The advice applies equally to writers, chefs and models who try to act.
Stick with what you know.
And after nearly 30 years in the business, Jan Leone knows her way around a kitchen. From Cafe Giovanni through Siena -- with a divorce from Denver's other restaurant Leone, Jack, and a few cameos at local eateries in between -- she has identified the style that works for her.
Now she's workin' it at her latest venture, janleone.
She couldn't have picked a more suitable setting for her warm, lush comfort food. The Colmar mansion, built in 1889, feels like a rich old aunt's house: handcarved woodwork, dried roses and stained glass. The main dining rooms house faux fireplaces nicer than most real ones, and the piano bar is as inviting as grandma's hug. There's got to be a doily in there somewhere.
It's hard to believe this once housed Surf City, the gay strip club that featured G-string-clad men cavorting about (why don't their ghosts haunt the place like other past residents do?). No whining about the location, though: Tante Louise and the Normandy have survived forever on Colfax Avenue, thank you very much.
Not that janleone is quite up to their standards -- yet. Leone can pull it off, but she's still bogged down in the details: wrinkled tablecloths, dust on the woodwork, lights not turned on, stacked plates with no napkin between to keep the top plate from turning into a roulette wheel while you eat.
Most importantly, though, the menu is a little too hearty and wintery for 95-degree temperatures.
Of all the minutiae, the menu eats at Leone the most. "I have locked myself in the office, I can't tell you how many times, to change the menu,'' she says. "Then something else needs my more immediate attention, and I want to scream.''
Meanwhile, diners must quietly make do with what is offered -- not exactly a hardship. Appetizers such as the sumptuous wild mushroom and duck liver pate ($6.95) encased in puff pastry and the garlic-drenched, roquefort-enriched escargot ($7.50) begged for total consumption. And the entree of lasagne ($16.95), with homemade noodles draped around lobster, crab and crayfish meat with cheese and spinach, all settled into a shellfish sauce so intense it made us weepy.
Nothing, however, was put together as well as the paella ($19.95), a special so special it should be put on the regular roster immediately. Name five restaurants in town doing this Spanish creation, and then name one that's doing it well: janleone.
Of course, puritans believe only paella made with Valencia's calcium-heavy water is the real deal, and then there's the shellfish issue (paella originally contained rabbit and chicken), the rice issue (bomba especial is the preferred type) and the gender issue (some believe only men can make paella). Leone scoffs at all of that, using Denver water, shellfish with chicken (put some white meat in there, though) and arborio rice, the latter of which gave the paella a creamy, luxurious texture. Crucial, however, was plenty of saffron.

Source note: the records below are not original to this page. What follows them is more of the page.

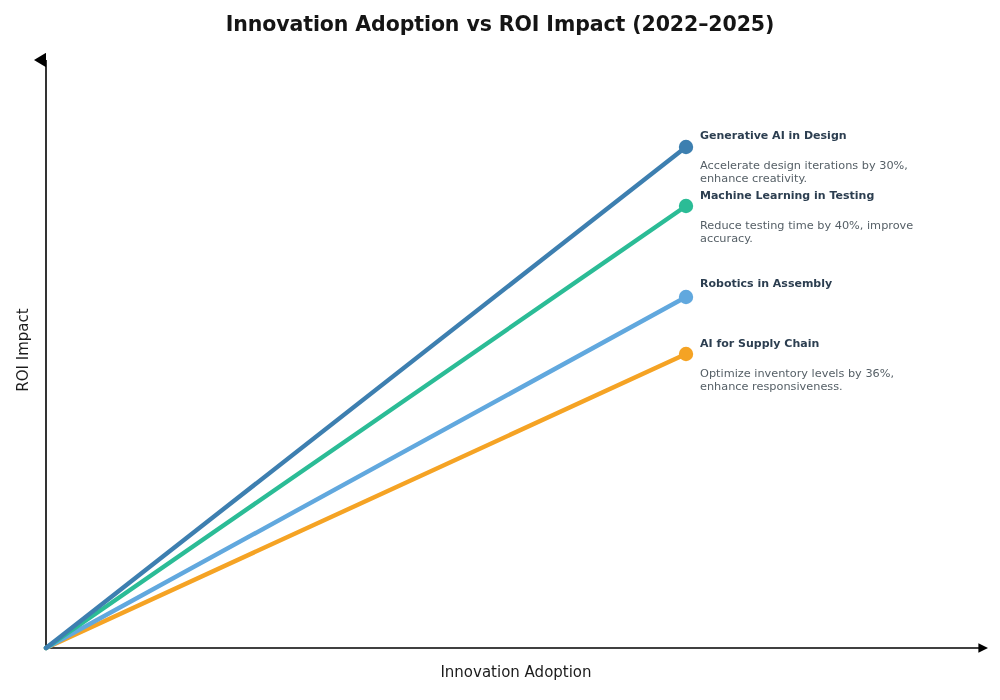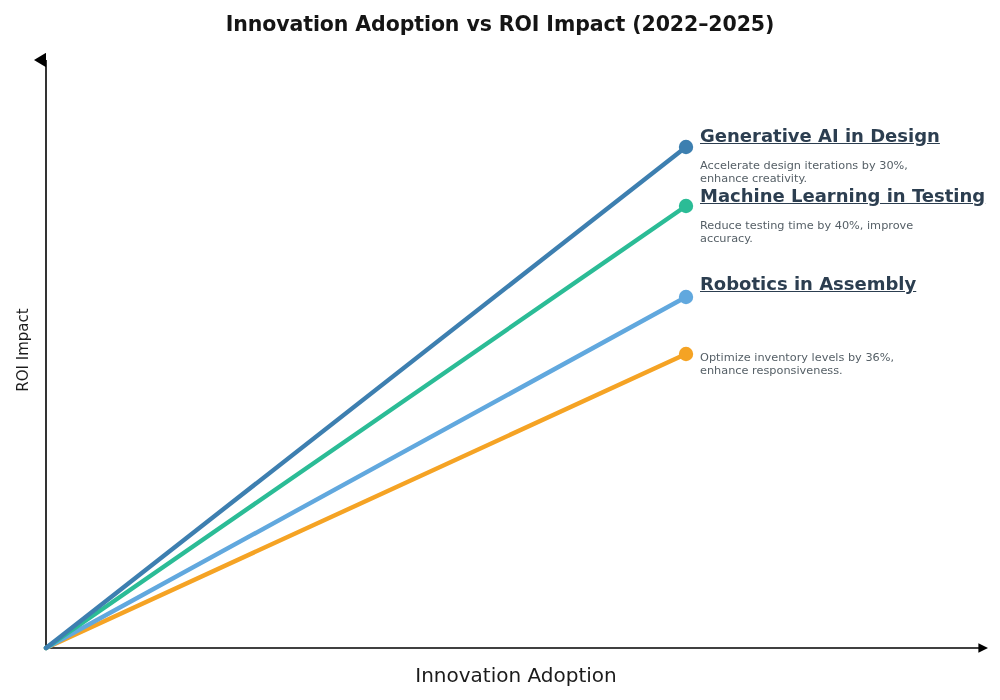--- a/index.html
+++ b/index.html
@@ -60,36 +60,35 @@
     top: 430px;
     height: 0;
     width: 0;
   }
   .axis-label-x {
     position: absolute;
     left: 326px;
     top: 663px;
     width: 380px;
     text-align: center;
-    font-size: 20px;
+    font-size: 15px;
     color: #1b1b1b;
     font-family: "DejaVu Sans", "Liberation Sans", sans-serif;
   }
   .annotation {
     position: absolute;
     width: 300px;
   }
   .annotation .ann-title {
-    font-size: 18px;
+    font-size: 11px;
     font-weight: bold;
     color: #2c3e50;
     line-height: 16px;
     white-space: nowrap;
     font-family: "DejaVu Sans", "Liberation Sans", sans-serif;
-    text-decoration: underline;
   }
   .annotation .ann-desc {
     font-size: 11.3px;
     font-weight: normal;
     color: #555f66;
     line-height: 13.4px;
     margin-top: 15px;
     width: 218px;
     font-family: "DejaVu Sans", "Liberation Sans", sans-serif;
   }
@@ -143,16 +142,17 @@
   <div class="annotation" style="left:700px; top:188px;">
     <div class="ann-title">Machine Learning in Testing</div>
     <div class="ann-desc">Reduce testing time by 40%, improve accuracy.</div>
   </div>
 
   <div class="annotation" style="left:700px; top:276px;">
     <div class="ann-title">Robotics in Assembly</div>
   </div>
 
   <div class="annotation" style="left:700px; top:336px;">
+    <div class="ann-title">AI for Supply Chain</div>
     <div class="ann-desc">Optimize inventory levels by 36%, enhance responsiveness.</div>
   </div>
 
 </div>
 
 </body></html>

The lunch entrees weren't quite as complex as the paella, but there was no disputing that the sandwiches added up to much more than the sum of their parts. A deep-fried calamari po' boy ($6.95) with a tartar-sauce-like aioli came on a fresh-baked roll (made by Leone's daughter, Mara, who owns the bakery next door and is the restaurant's pastry chef) that had become as one with the fillings.
The same applied to the adroitly assembled roasted eggplant sandwich ($6.95), the deep flavors of which were echoed in the roasted eggplant soup ($6.95) -- again, too heavy for summer dining, but oh-so-wonderful -- that came with a sound Caesar salad. Even the French fries had been expertly salted.
Lucky Mara has inherited her mother's keen sense of flavor-merging, and her desserts (all $4.95) were out of this world: chocolate ''oblivion,'' a decadent chocolate chip bread pudding, a mousse-light flourless chocolate cake, and the best tiramisu in town.
But there's no question that janleone's namesake is responsible for the main courses. And to know her food is to love it.